Assigned task
The response has to reproduce all entries exactly while excluding their pictures.

Provided records
*** Begin section ***
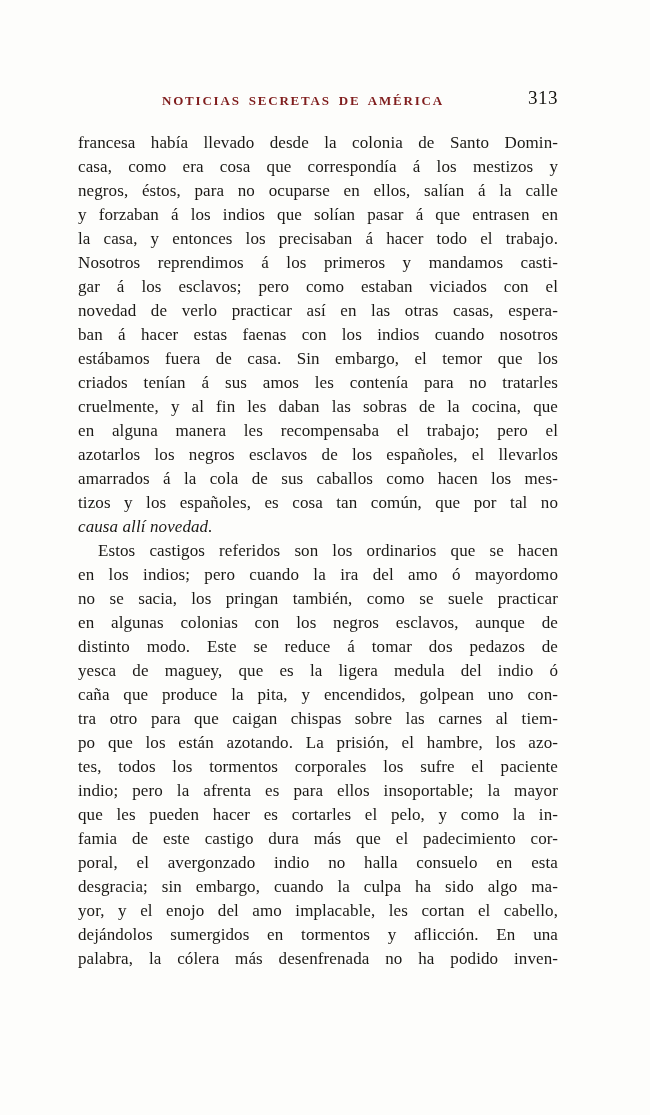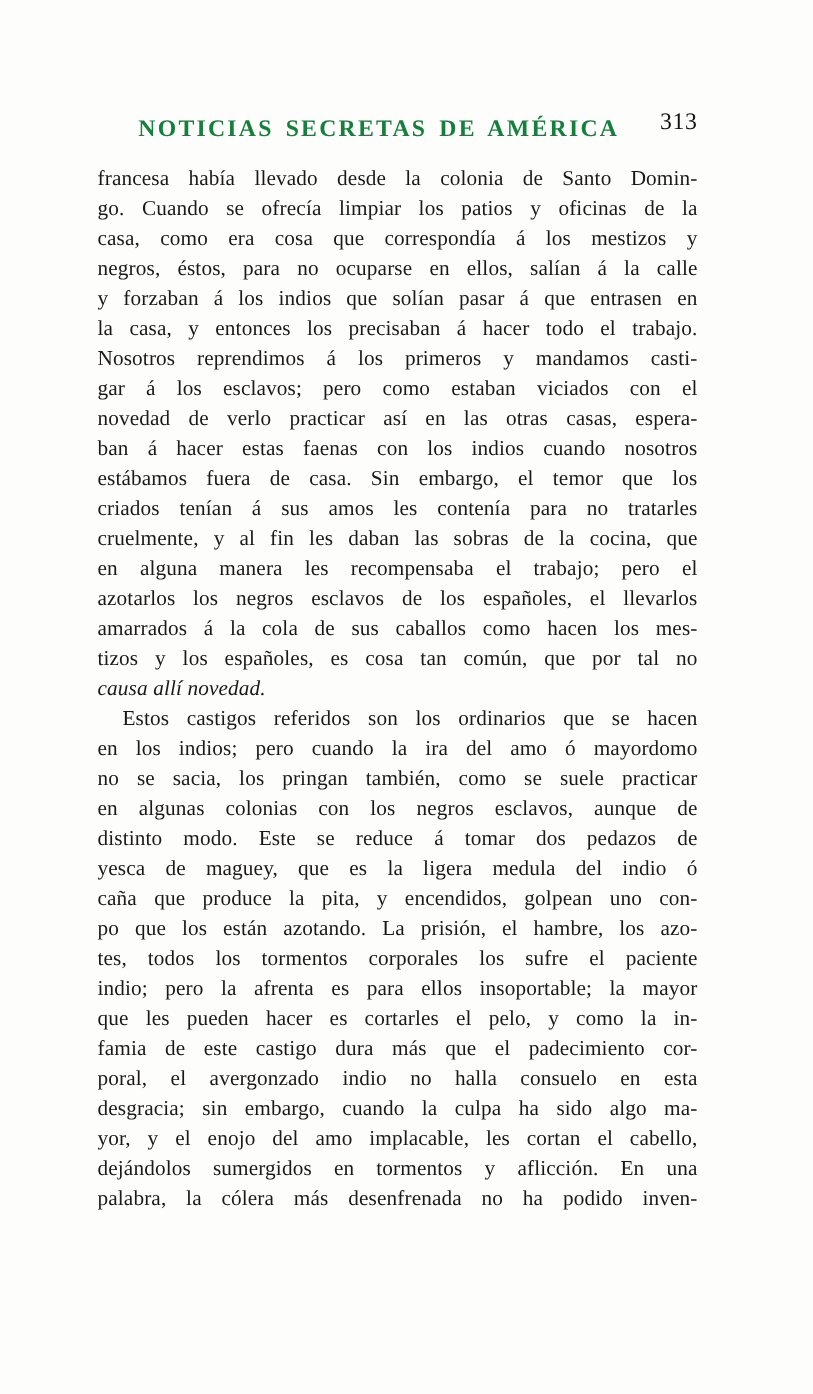"NOTICIAS SECRETAS DE AMÉRICA" .running-title { color: #15803d -> #7f1d1d; font-size: 19px -> 13px }
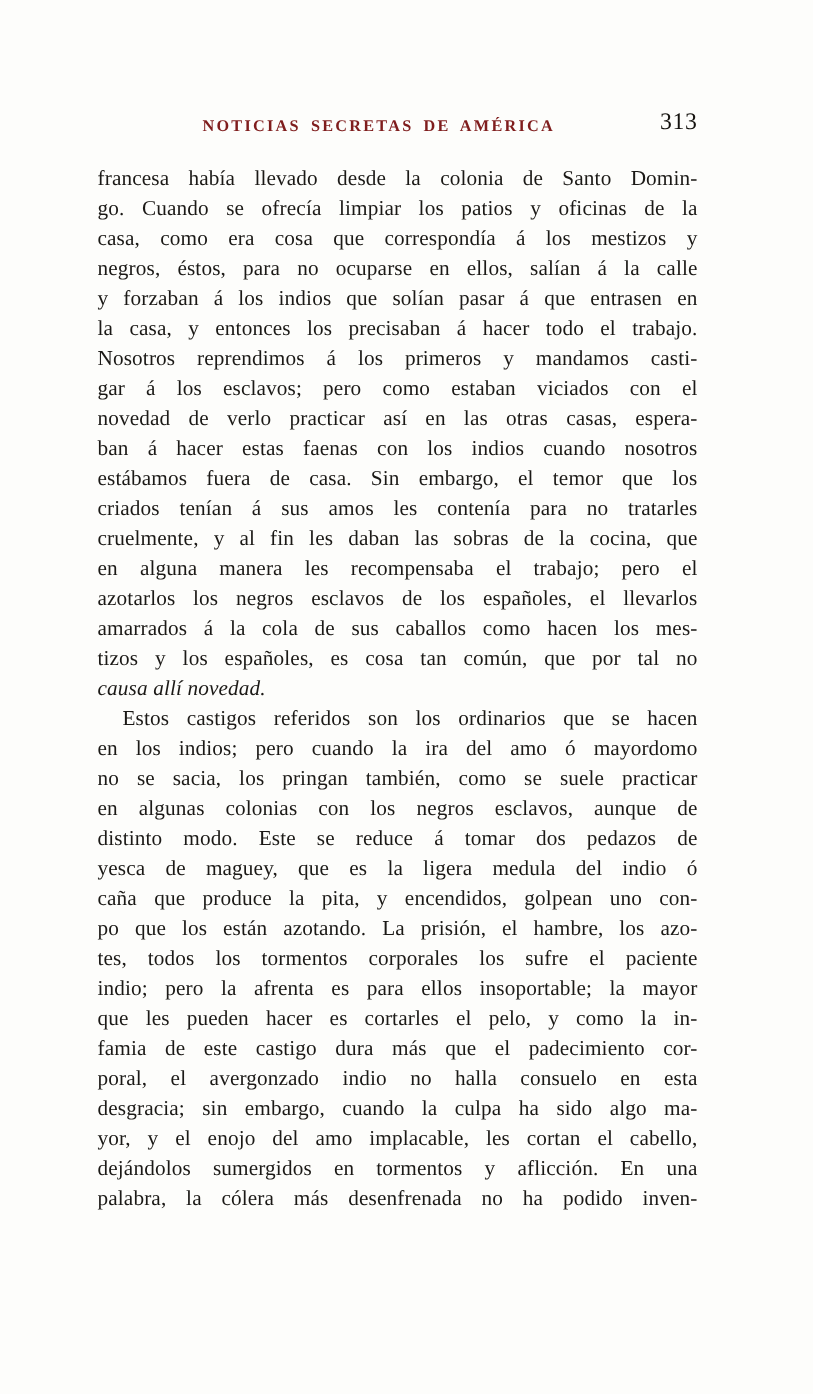"go. Cuando se ofrecía limpiar" div.line { html: <div>go. Cuando se ofrecía limpiar los patios y oficinas de la</div> -> none }
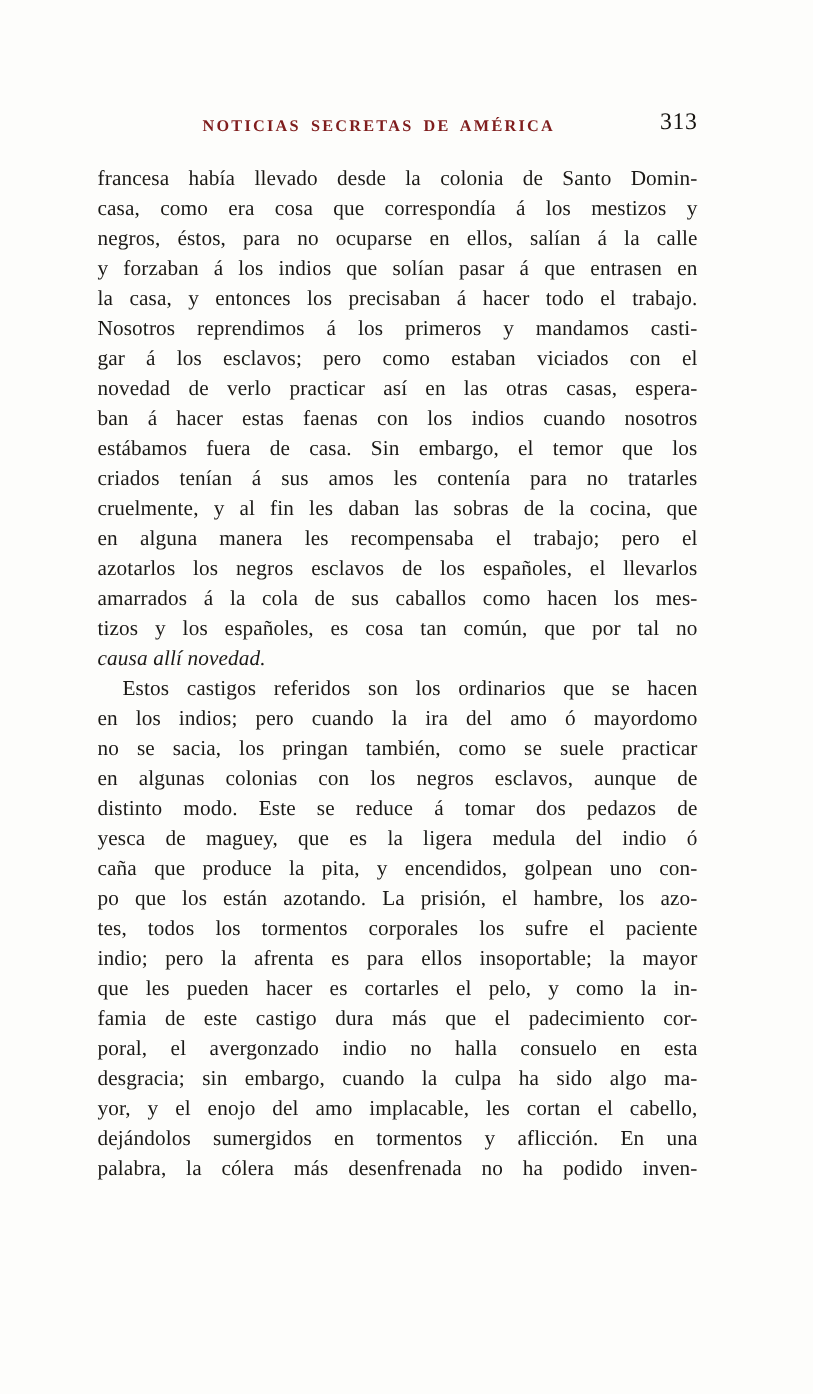"tra otro para que caigan" div.line { html: none -> <div>tra otro para que caigan chispas sobre las carnes al tiem-</div> }
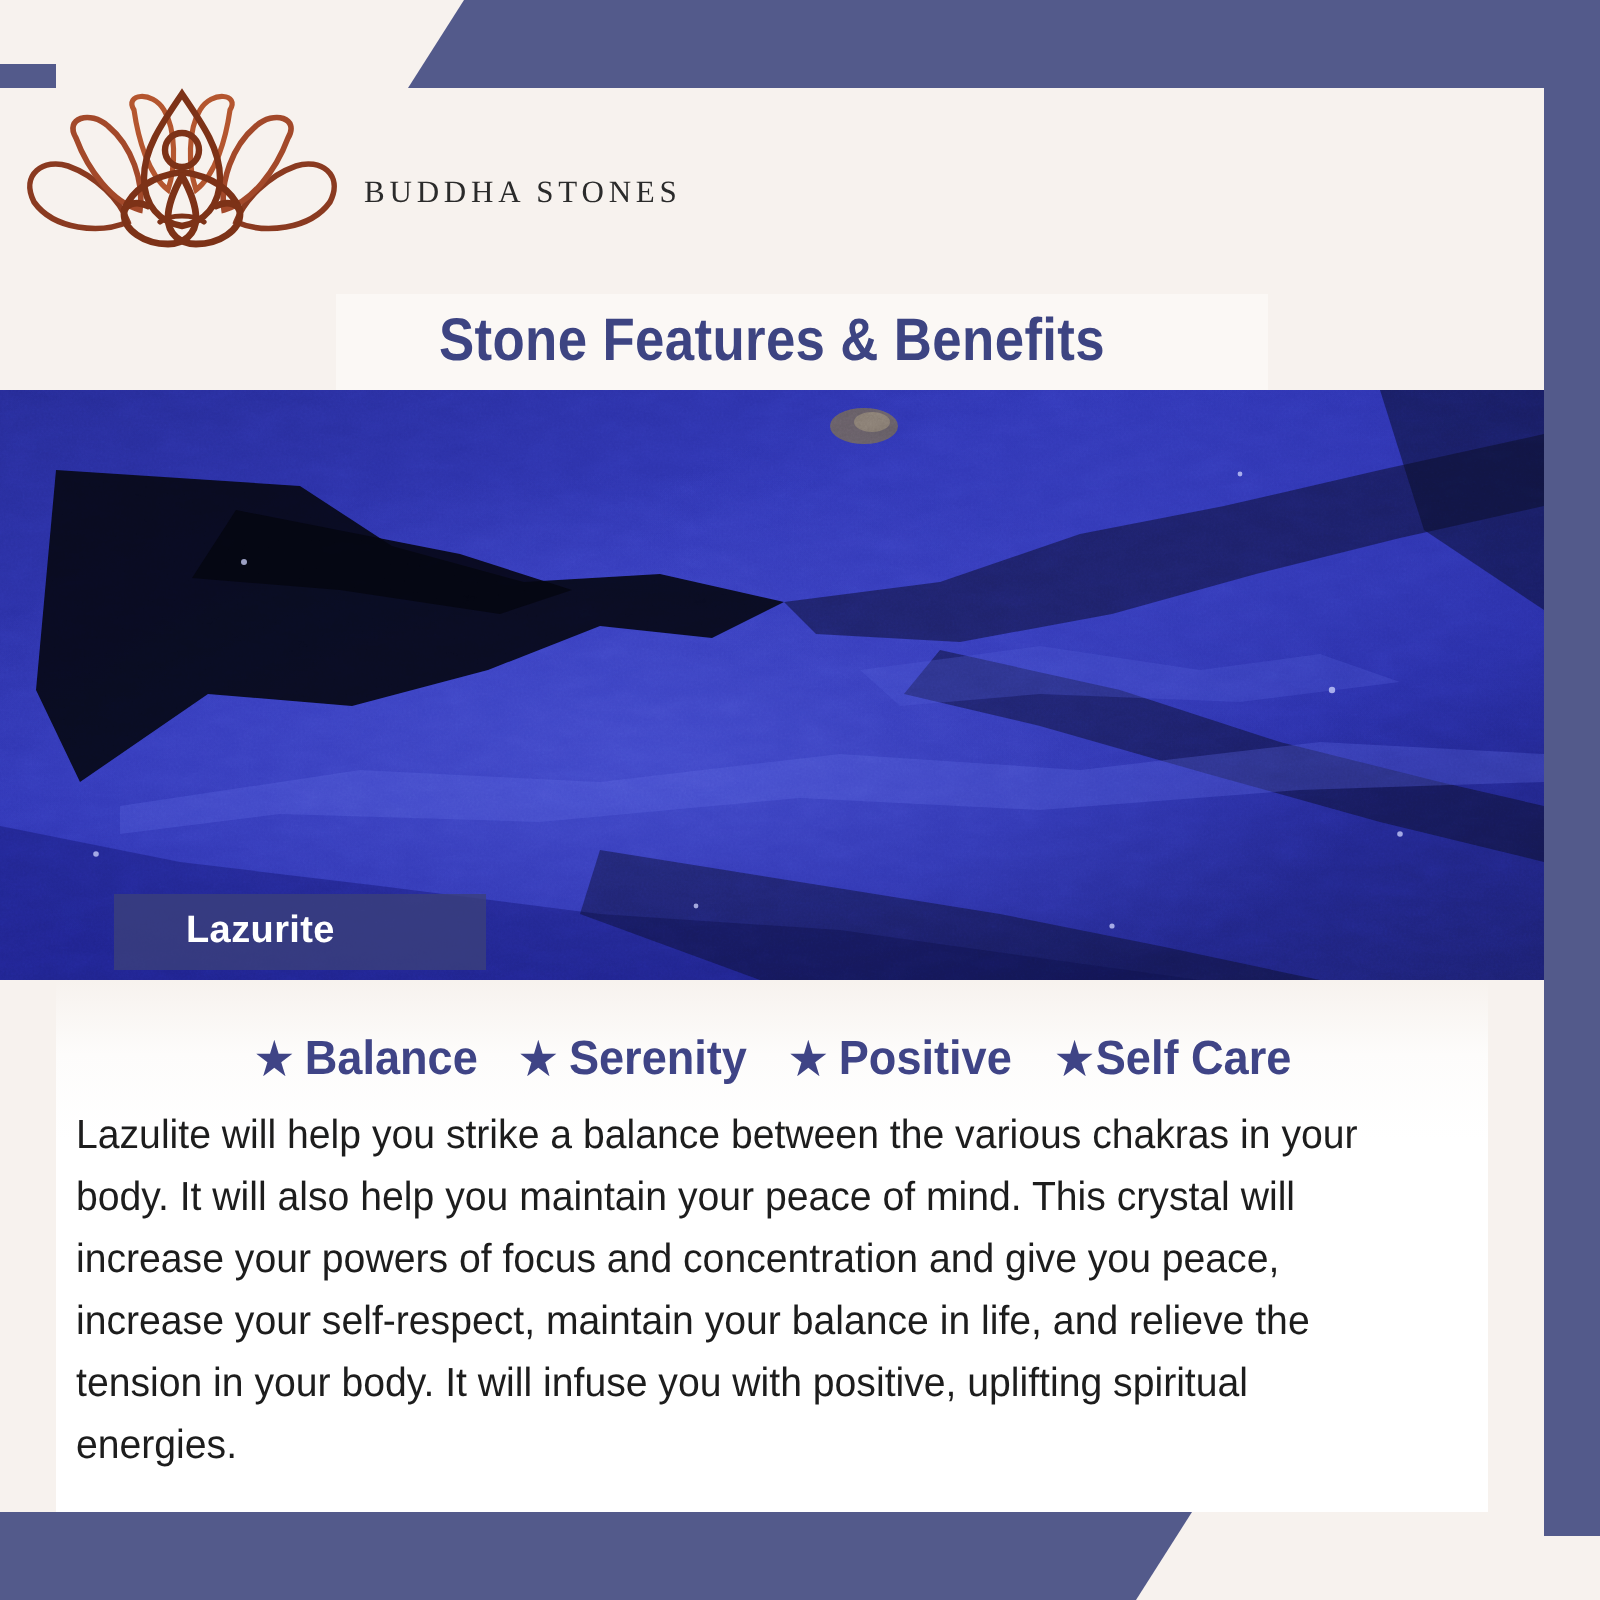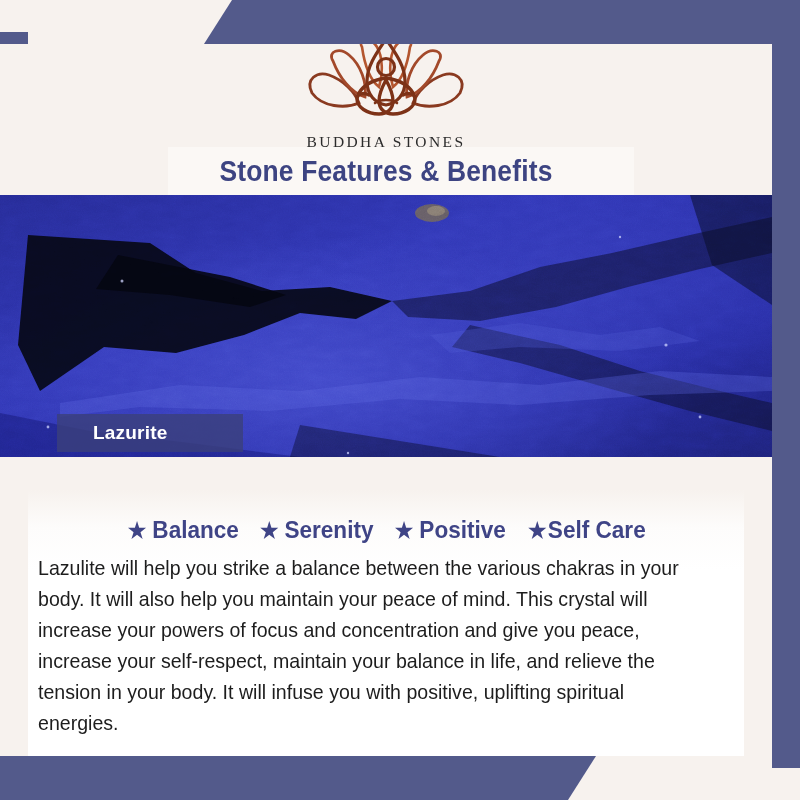"BUDDHA STONES" .logo-wrap { flex-direction: column -> row }
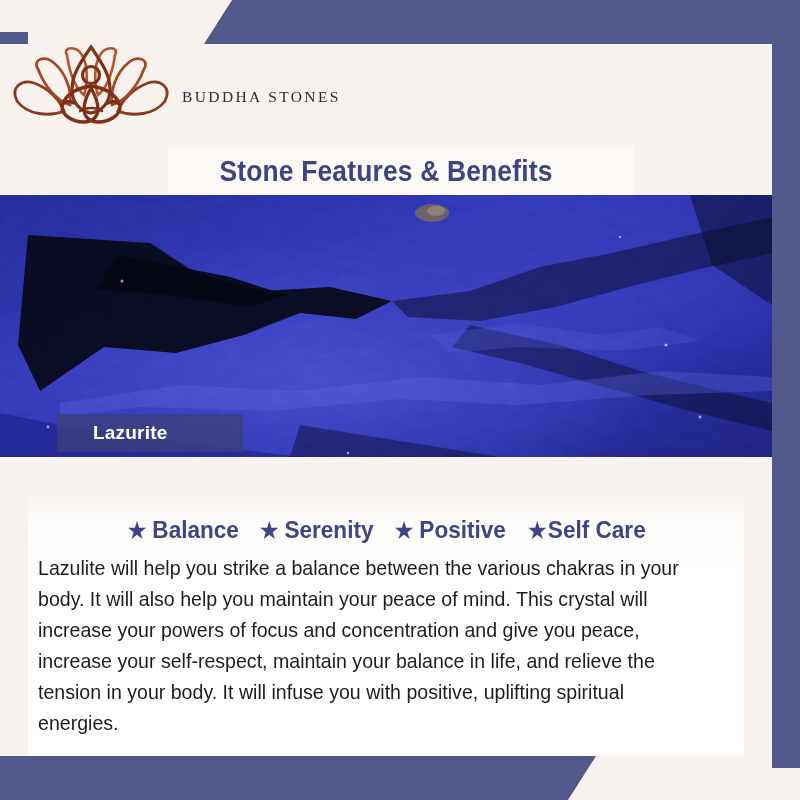"Lazurite" .photo { height: 262px -> 295px }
*** End section ***
Answer section
"NOTICIAS SECRETAS DE AMÉRICA" .running-title { color: #15803d -> #7f1d1d; font-size: 19px -> 13px }
"go. Cuando se ofrecía limpiar" div.line { html: <div>go. Cuando se ofrecía limpiar los patios y oficinas de la</div> -> none }
"tra otro para que caigan" div.line { html: none -> <div>tra otro para que caigan chispas sobre las carnes al tiem-</div> }
"BUDDHA STONES" .logo-wrap { flex-direction: column -> row }
"Lazurite" .photo { height: 262px -> 295px }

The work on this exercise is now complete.